Primary amides (NH2): just add suffix -amide (ethanamide) Secondary amides (NH): N-alkylalkaneamide (N-methylethanamide) Tertiary amides (N): if H substituents are identical - N,N-dialkylalkaneamide (N,N-dimethylethanamide) if H substituents are different - N-alkyl,N-alkylalkaneamide (N-ethyl,N-methylethanamide)

Question 40

How does cis/trans typing work for double bonds?

Answer 40

Cis is when Hydrogens are on the same side of a double bond. Correspond to Z. Cis have kinked shapes. Trans is when Hydrogens are on the opposite sides of a double bond.

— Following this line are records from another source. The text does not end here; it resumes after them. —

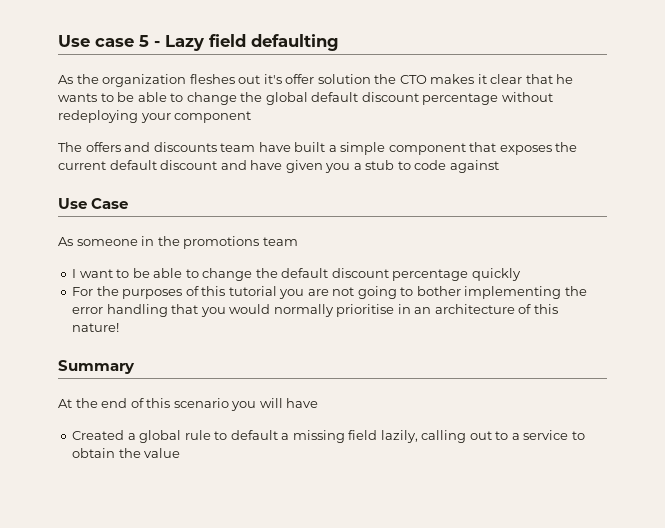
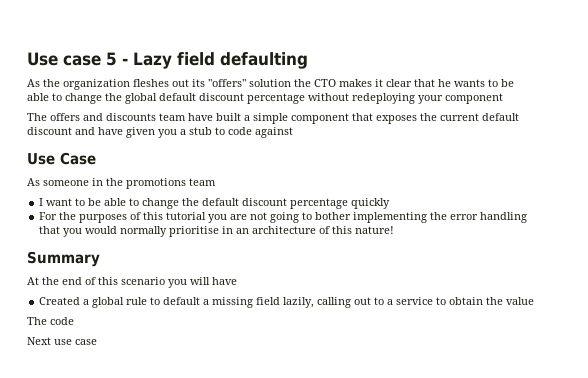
- As the organization fleshes out it's offer solution the CTO makes it clear that he wants to be able to change the global default discount percentage without redeploying your component
+ As the organization fleshes out its "offers" solution the CTO makes it clear that he wants to be able to change the global default discount percentage without redeploying your component
+ The code
+ Next use case

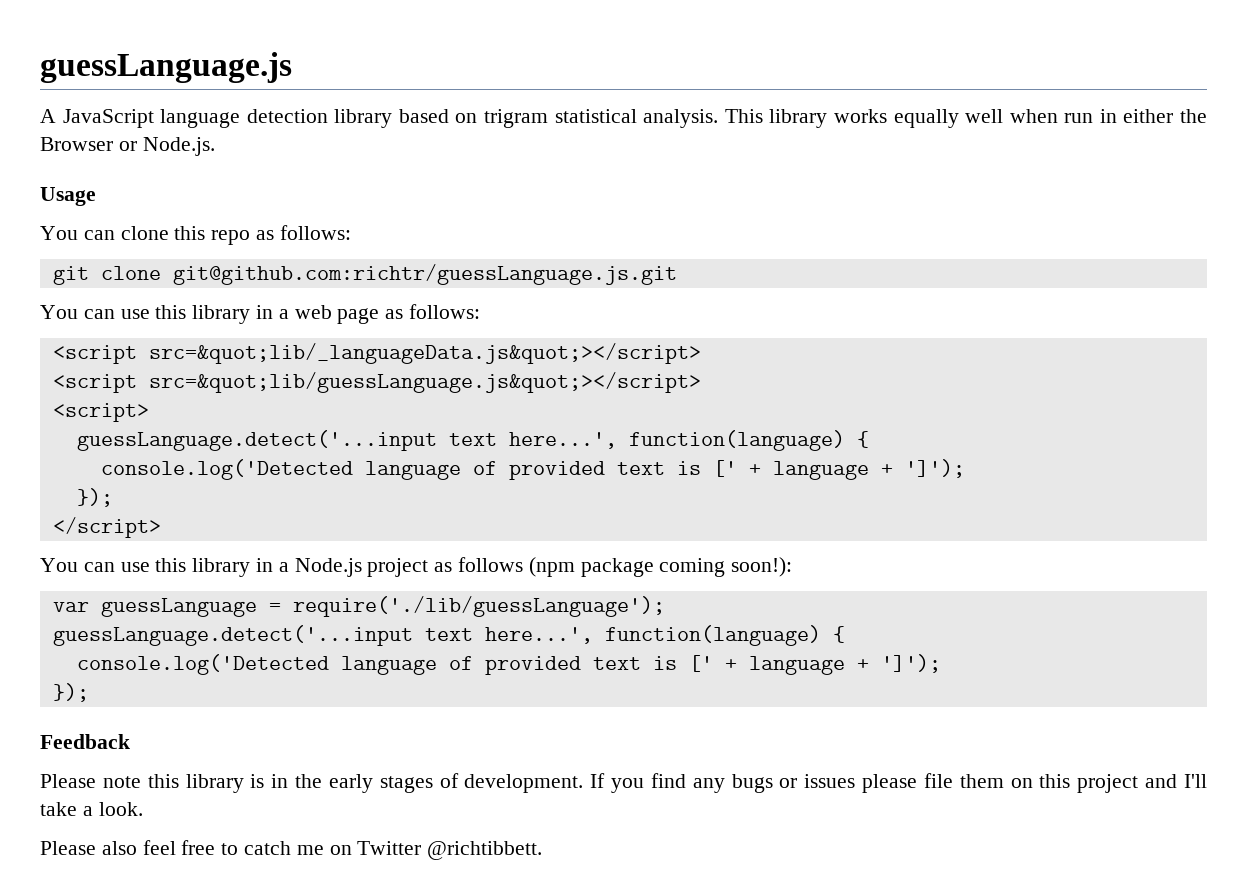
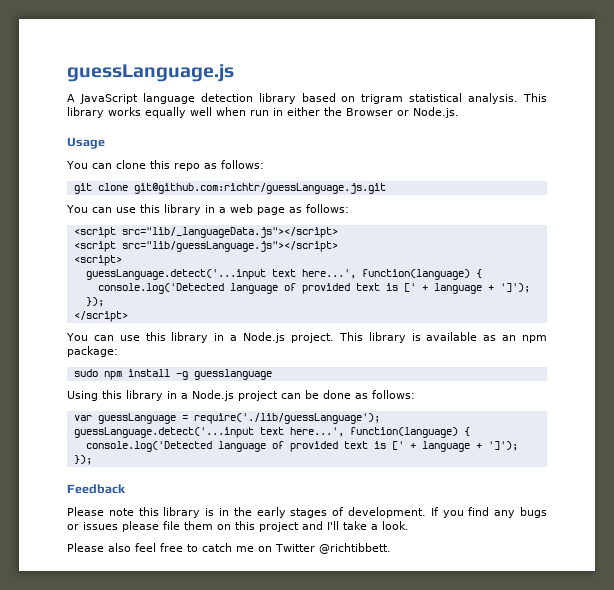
- <script src=&quot;lib/_languageData.js&quot;></script>
- <script src=&quot;lib/guessLanguage.js&quot;></script>
+ <script src="lib/_languageData.js"></script>
+ <script src="lib/guessLanguage.js"></script>
- You can use this library in a Node.js project as follows (npm package coming soon!):
+ You can use this library in a Node.js project. This library is available as an npm package:
+ sudo npm install -g guesslanguage
+ Using this library in a Node.js project can be done as follows:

Correspond to E. Trans have normal linear shape.

Question 41

What is pent-1,4-diene?

Answer 41

It is a 5 carbon long chain with 2 double bonds: one at 1C, another at 4C.

Question 42

What is pentane-1,2-diol?

Answer 42

It is a 5 carbon long alcohol with 2 hydroxyl groups: one at 1C, another at 2C.

Question 43

What is the shape and bond angle of carbonyl group?

Answer 43

Trigonal planar, 120 degrees.

Question 44

What should I remember about cycloxenanone?

Answer 44

It derivatives are named as derivatives from from its current name (cyclohex-3-ene-1-one).